The suffix line sets the distinguished name (DN) for the LDAP directory. This is conventionally your DNS domain name split into parts (luna.edu in this example), but you can use other values if you prefer; the key is to be consistent in all your DN uses. The rootdn line specifies a DN that corresponds to a user who will administer the system. This should be the DN specified in the preceding suffix line with an additional CN code, which is conventionally Manager or admin.

Finally, the rootpw line sets a password that’s used for administration (by the DN specified in the rootdn line). This password is stored in a hashed form. You can use the slappasswd command to generate the root password; type slappasswd and enter the password twice. The program responds by displaying the hashed password, including an encoding value ({SSHA} in this example. Cut and paste this value, taking care to capture both ends of the string.

The final set of options in slapd.conf provide access control lists (ACLs) that relate to how users may access the directory:

access to attrs=userPassword
by self write
by dn="uid=root,ou=People,dc=luna,dc=edu" write
by * auth

access to *
by * read

The first block of lines specifies rules for access to the userPassword attribute, which holds user passwords, as you might have guessed. Specifically, users may write their own passwords (by self write), root may overwrite any password, and all users may authenticate against passwords (by*auth). The second block of lines gives all users read access to the rest of the information in the directory (much as all users may read /etc/passwd). When specifying LDAP ACLs, order is important; earlier entries take precedence over later ones. Thus, the earlier ACL for userPassword, which doesn’t specify any read access, takes precedence over the later global read access ACL. This configuration prevents each user from reading his or her — or anyone’s — password.

Once you’ve tweaked your default slapd.conf file, save it. You’re not quite ready to start the OpenLDAP server, though. Because you’ve configured LDAP to use encryption (via the three TLS* lines), you must first create keys and certificates.

Creating Keys and Certificates

TLS encryption, as used by OpenLDAP, is provided by the OpenSSL package, so you should install this software before proceeding. OpenSSL is designed to enable not just encryption, but also authentication of the server to its clients. You may optionally use a Certificate Authority (CA) to create an SSL key and certificate for your use; however, this option is most commonly employed by Web merchants and others who need to verify their identities to the public at large. For internal use, it’s faster and cheaper to generate your own keys and certificates. To do so, you’ll use the openssl command:

$ openssl req –x509 –days 365 –newkey rsa: \
–nodes –keyout slapd-key.pem \
–out slapd-cert.crt

For the most part, you needn’t be very concerned with the details of what these options mean, but you should type this command as root, exactly as specified, and in a directory to which you can write data. And although the certificate thus created officially expires in one year (-days 365), it will still be useful after that point for purposes of LDAP authentication.

Once you type this command, the openssl program asks you for various pieces of identifying information, such as your location and your organization’s name.
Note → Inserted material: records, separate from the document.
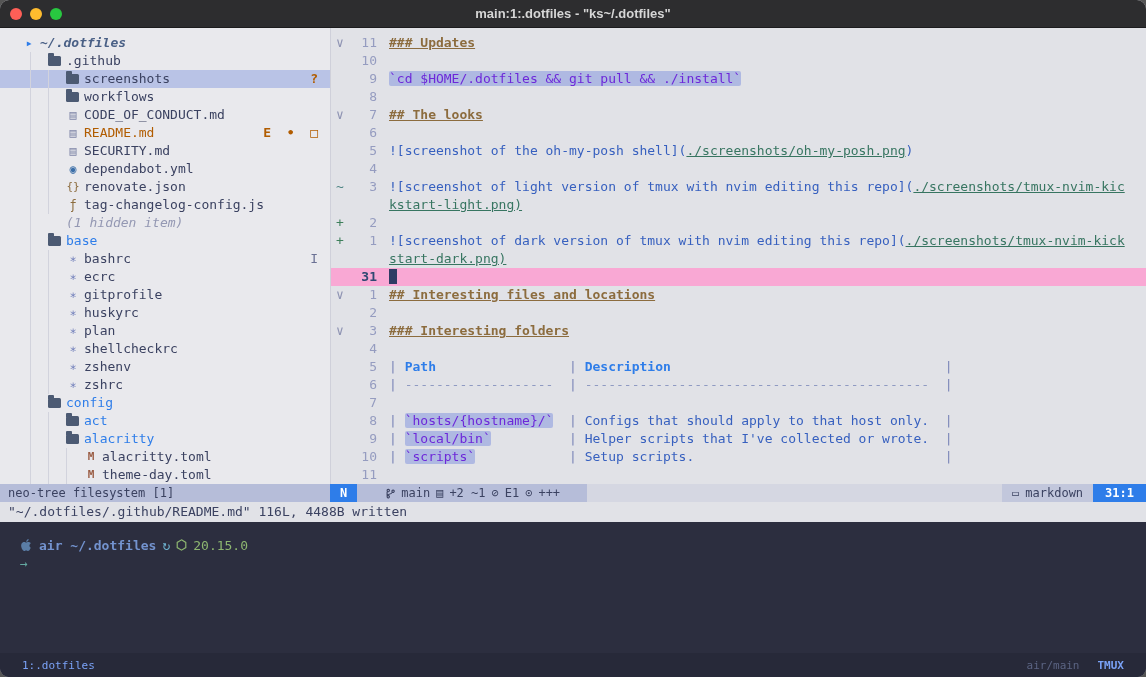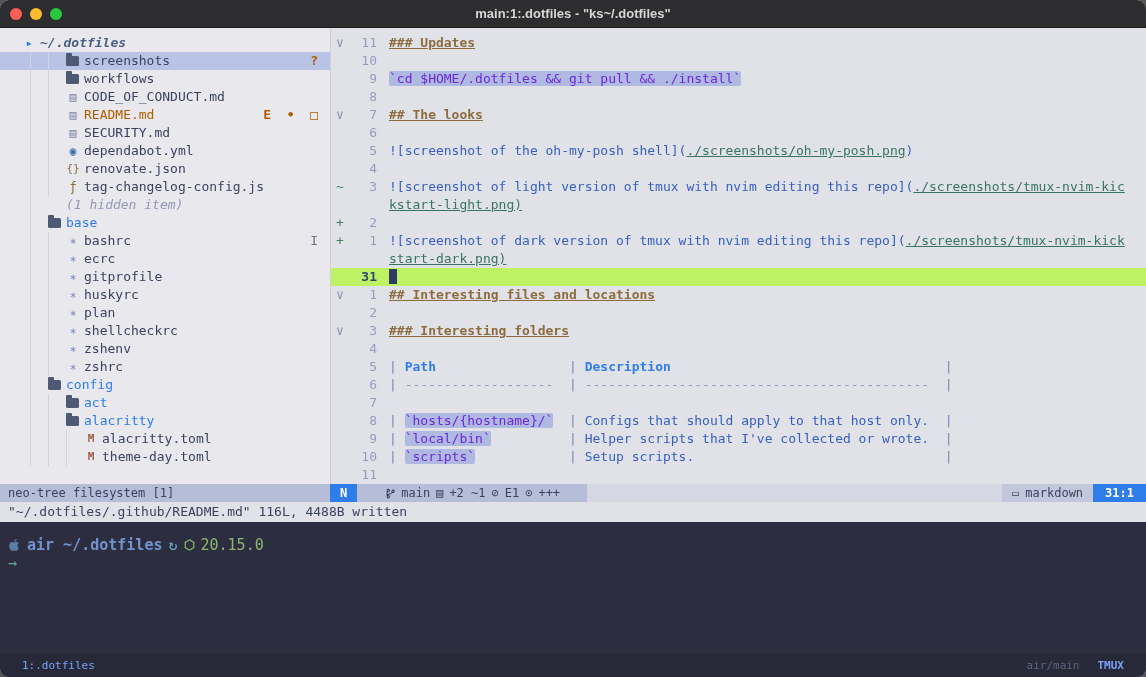--- a/index.html
+++ b/index.html
@@ -115,6 +115,7 @@
     <div class="tree">
       <div id="tree-list">
           <div class="trow lv0"><span class="ticon root">▸</span><span class="tlabel root">~/.dotfiles</span></div>
+          <div class="trow lv1"><span class="guide"></span><span class="ticon folder"></span><span class="tlabel dir-dim">.github</span></div>
           <div class="trow lv2 sel"><span class="guide"></span><span class="guide"></span><span class="ticon folder"></span><span class="tlabel dir-dim">screenshots</span><span class="tbadge orange">?</span></div>
           <div class="trow lv2"><span class="guide"></span><span class="guide"></span><span class="ticon folder"></span><span class="tlabel dir-dim">workflows</span></div>
           <div class="trow lv2"><span class="guide"></span><span class="guide"></span><span class="ticon file">▤</span><span class="tlabel file">CODE_OF_CONDUCT.md</span></div>

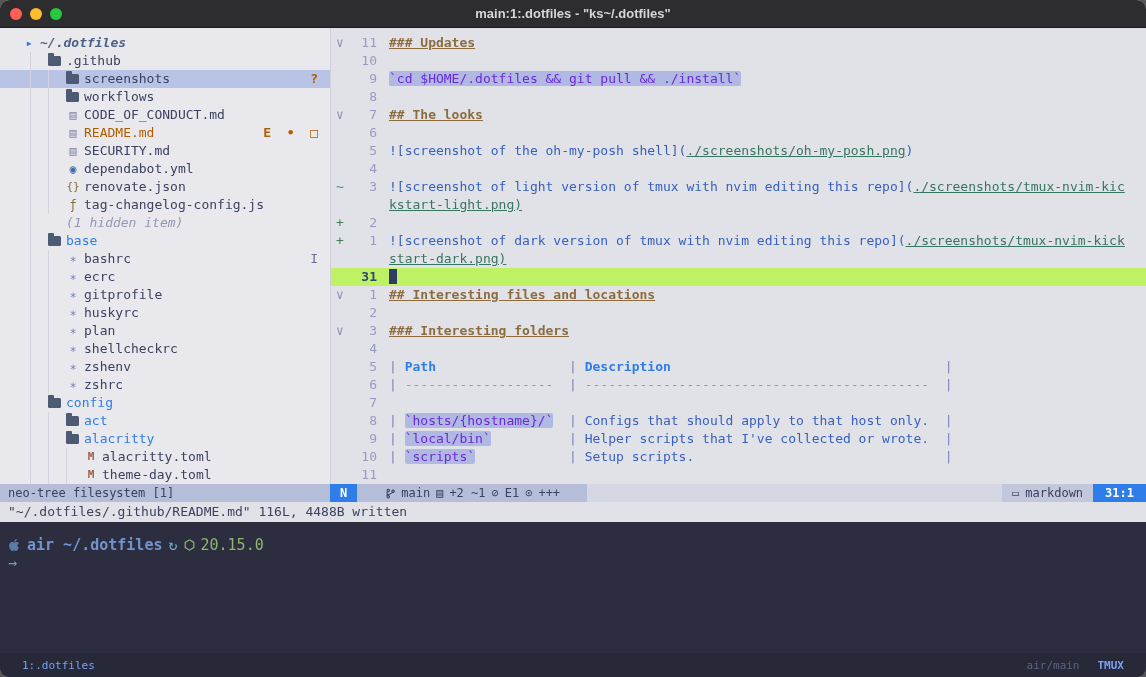--- a/index.html
+++ b/index.html
@@ -51,7 +51,7 @@
   .editor { flex: 1; background: #e1e2e7; border-left: 1px solid #cfd0da;
     padding-top: 6px; overflow: hidden; }
   .eline { height: 18px; line-height: 18px; display: flex; font-size: 13px; white-space: pre; }
-  .eline.cur { background: #bef264; }
+  .eline.cur { background: #f9a8d4; }
   .mk { width: 18px; flex: none; text-align: center; color: #8f94b3; }
   .mk.chg { color: #4f8584; }
   .mk.add { color: #3e7f5b; }

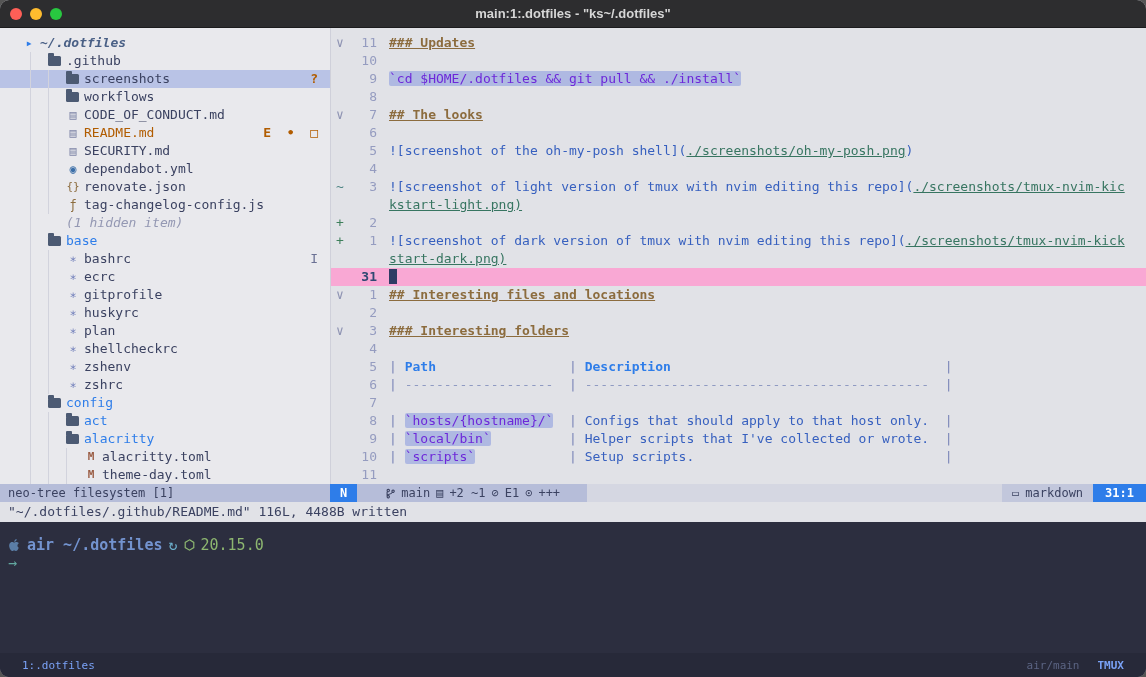--- a/index.html
+++ b/index.html
@@ -84,7 +84,7 @@
     font-size: 13px; line-height: 20px; padding-left: 8px; white-space: pre; }
   
   .dark { flex: 1; background: #2c2e3f; display: flex; flex-direction: column; }
-  .shell { padding: 14px 0 0 8px; font-size: 15px; }
+  .shell { padding: 14px 0 0 20px; font-size: 13px; }
   .shline { height: 18px; display: flex; align-items: center; gap: 6px; white-space: pre; }
   .sh-path { color: #7393cf; font-weight: bold; }
   .sh-sync { color: #6db1ce; }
Answer in the way that seems reasonable, except for the Common Name(eg, YOUR name) prompt: Answer this question with the hostname or IP address of the LDAP server. The reason is that some clients (but not the Linux clients) are fussy about this field. If it doesn’t match the true hostname or IP address of the LDAP server, such clients might refuse the connection.

When openssl is done, it writes two files: slapd-key.pem and slapd-cert.crt. These files hold a private key and a public certificate, respectively. The slapd-key.pem file’s permissions are sensitive; you should be sure they’re set to 0600 (-rw——-) to ensure that the file isn’t stolen, enabling another computer to masquerade as your LDAP server. Once you’ve verified and, if necessary, changed the permissions on these files, you should move them to the directories (and names) specified by the TLSCertificateKeyFile and TLSCertificateFile parameters in slapd.conf.

Running the LDAP Server

Once you’ve modified your slapd.conf file and created your certificates and keys, you can launch the LDAP server itself. In most cases, you can do this via a SysV startup script:

/etc/init.d/ldap start

The location and name of the startup script varies from one distribution to another, so you may need to hunt to find yours. To ensure that the server runs automatically whenever you start your system, you may need to check or modify your SysV startup script configuration. Typing chkconfig ldap on does the trick on many distributions.
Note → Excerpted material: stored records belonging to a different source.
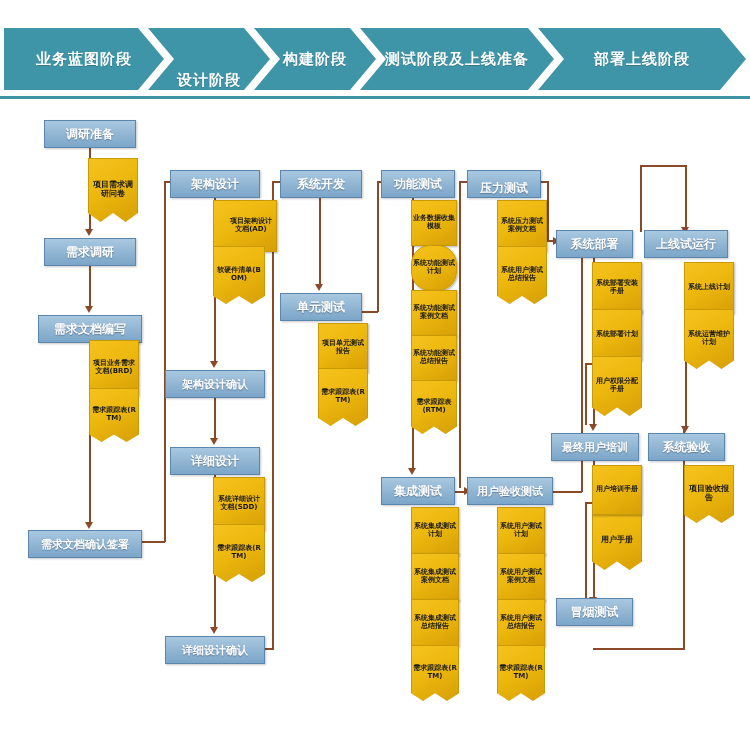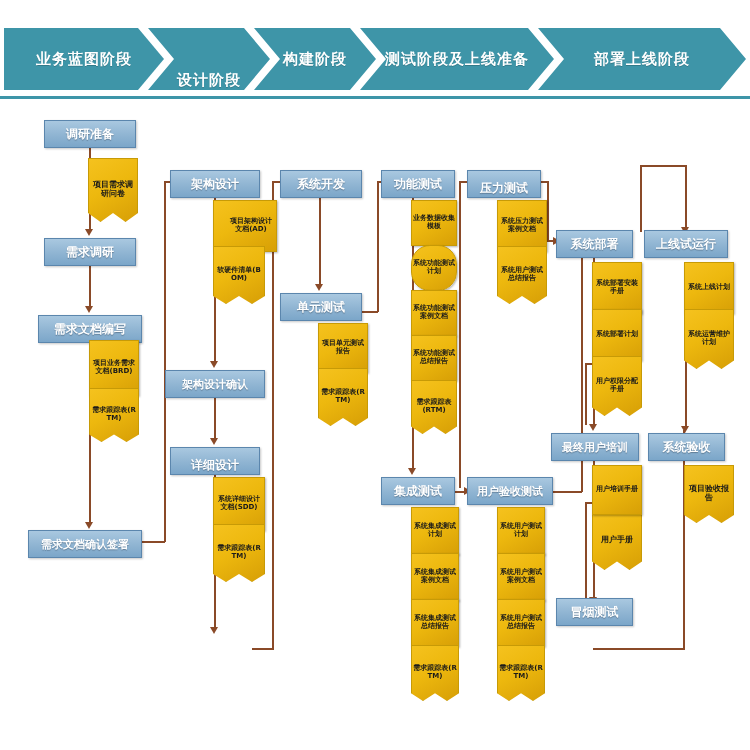--- a/index.html
+++ b/index.html
@@ -169,7 +169,7 @@
     <span>架构设计确认</span>
     </div>
 
-  <div class="box" style="left:170px;top:447px;width:88px;height:26px;align-items:flex-end;">
+  <div class="box" style="left:170px;top:447px;width:88px;height:26px;">
     <span>详细设计</span>
     </div>
 

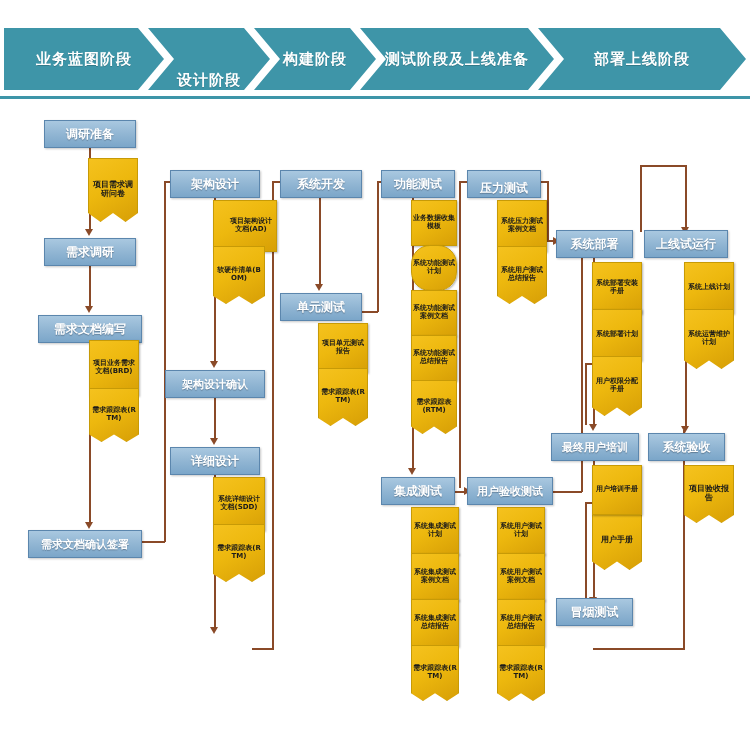--- a/index.html
+++ b/index.html
@@ -173,6 +173,9 @@
     <span>详细设计</span>
     </div>
 
+  <div class="box small" style="left:165px;top:636px;width:98px;height:26px;">
+    <span>详细设计确认</span>
+    </div>
 
   <div class="box" style="left:280px;top:170px;width:80px;height:26px;">
     <span>系统开发</span>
Unfortunately, some distributions’ LDAP server SysV startup scripts don’t include appropriate options to bind LDAP to all the ports needed for TLS-mediated operation. Typically, LDAP binds to port 389, which is usually adequate for use with Linux clients. Some other clients, though, may require LDAP to be bound to port 636 for secure LDAP (LDAPS) operation.

To bind LDAP to other ports, you must pass the ports via the –h option when starting the server, as in –h ldap:// ldaps://. To accomplish this goal, you may need to edit a distribution-specific configuration file or the LDAP SysV startup script itself. Peruse your startup script to locate the call to the server. You may be able to find a variable, such as SLAPD_URLS, which you can modify to include the necessary information.

Next Month

Unfortunately, this is the end of this month’s column. You’re probably best off shutting down your LDAP server software until next month, since it won’t do you much good until it can access user account data. Creating a directory with this information is next month’s topic. June’s column describes how to configure a Linux system as a client, enabling it to authenticate users against your LDAP server and its directory.

Comments on "LDAP Authentication, Part One"

jwilleke

LDAP is a PROTOCOL and has nothing to do with the backend (database).

Implying it is like a database is not true.

LDAP is a protocol, like POP.

POP is the protocol used by POP server implementations.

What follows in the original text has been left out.